Web page revision data
----

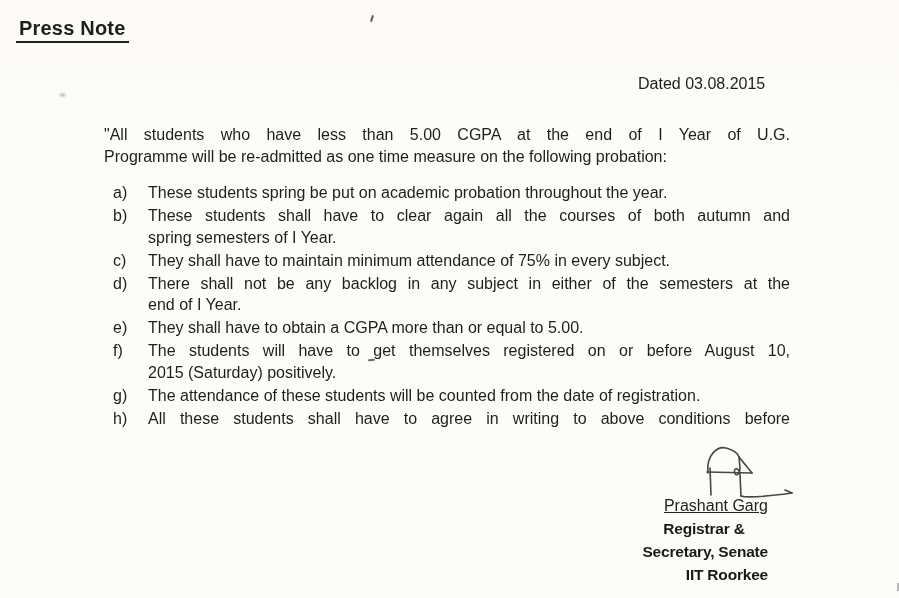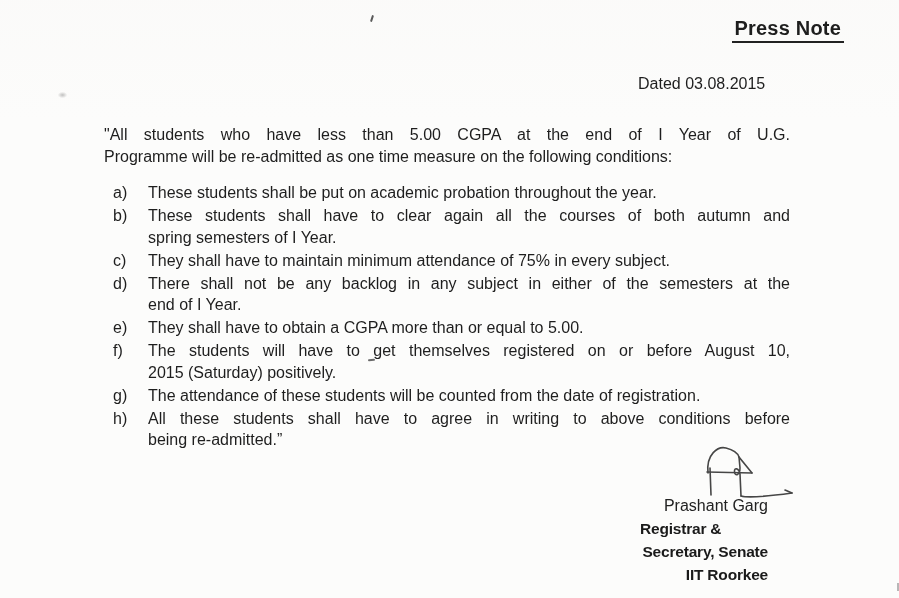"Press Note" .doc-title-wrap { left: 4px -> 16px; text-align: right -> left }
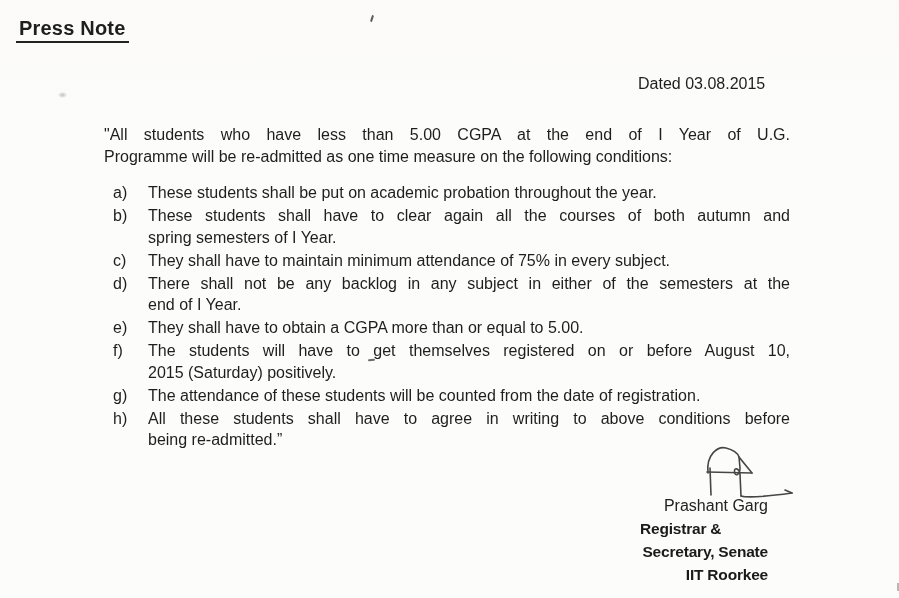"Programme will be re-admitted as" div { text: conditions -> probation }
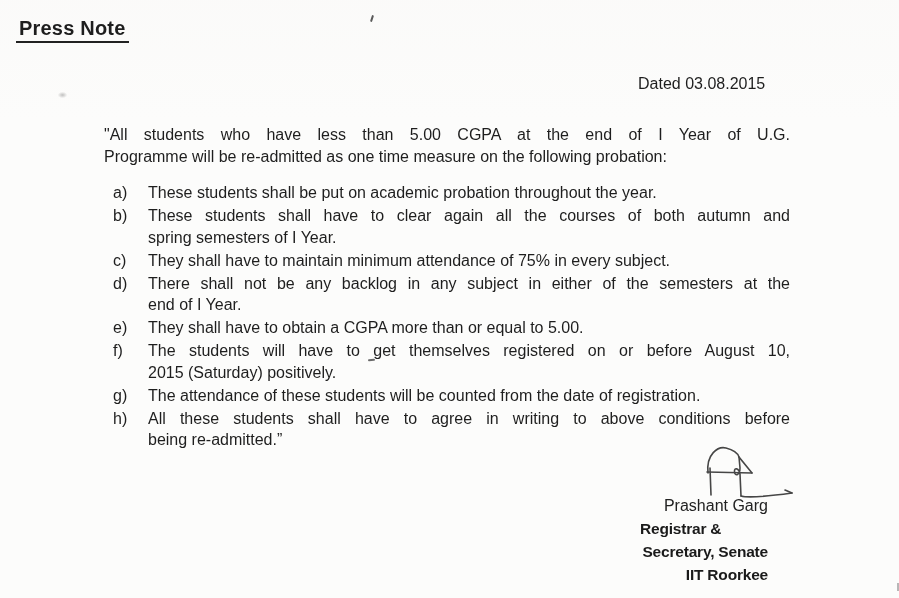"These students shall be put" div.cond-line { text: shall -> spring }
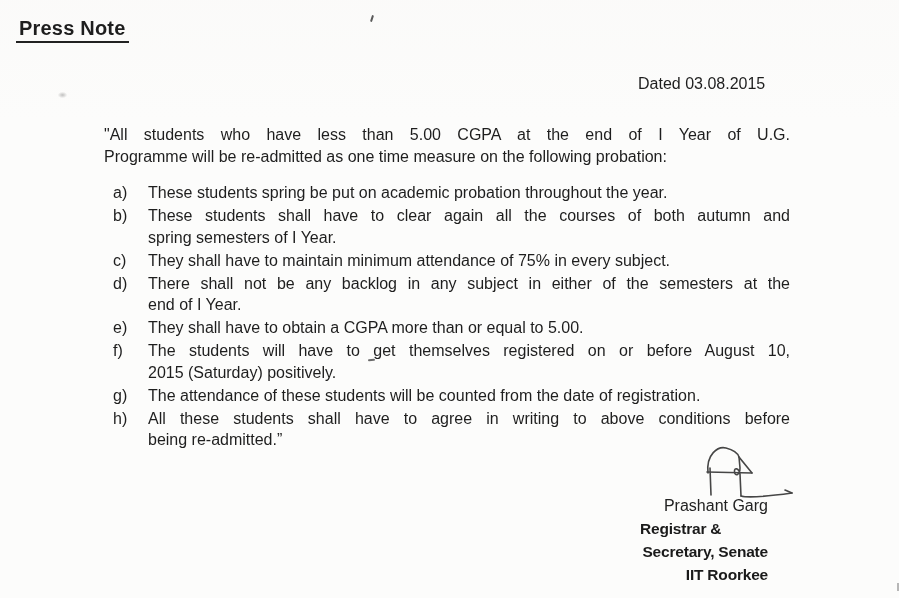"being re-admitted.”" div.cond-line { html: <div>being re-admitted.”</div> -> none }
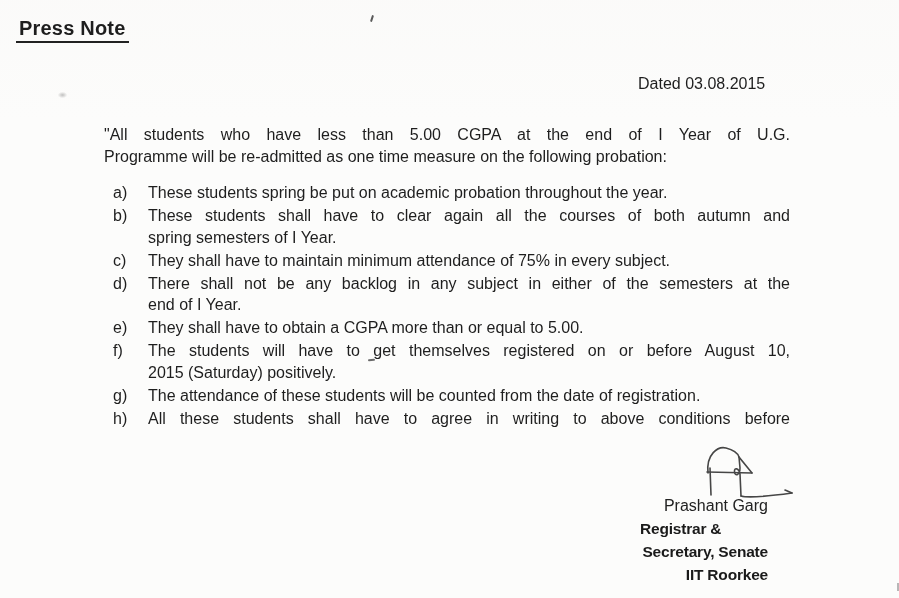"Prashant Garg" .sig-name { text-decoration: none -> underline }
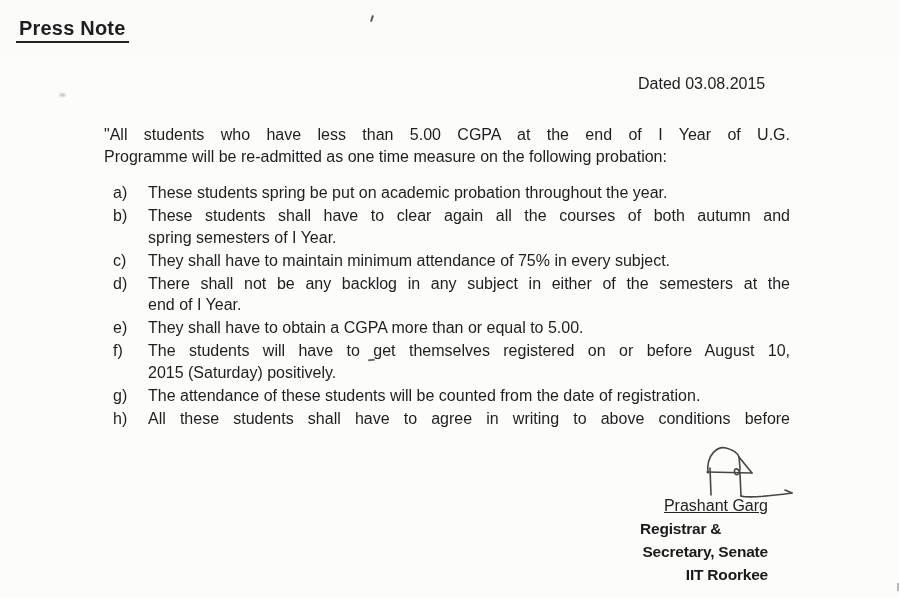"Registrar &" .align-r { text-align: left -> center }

----

**Task requirements:**
Each line above should be printed again exactly, though the pictures should not be.

**Response to this task:**
"Press Note" .doc-title-wrap { left: 4px -> 16px; text-align: right -> left }
"Programme will be re-admitted as" div { text: conditions -> probation }
"These students shall be put" div.cond-line { text: shall -> spring }
"being re-admitted.”" div.cond-line { html: <div>being re-admitted.”</div> -> none }
"Prashant Garg" .sig-name { text-decoration: none -> underline }
"Registrar &" .align-r { text-align: left -> center }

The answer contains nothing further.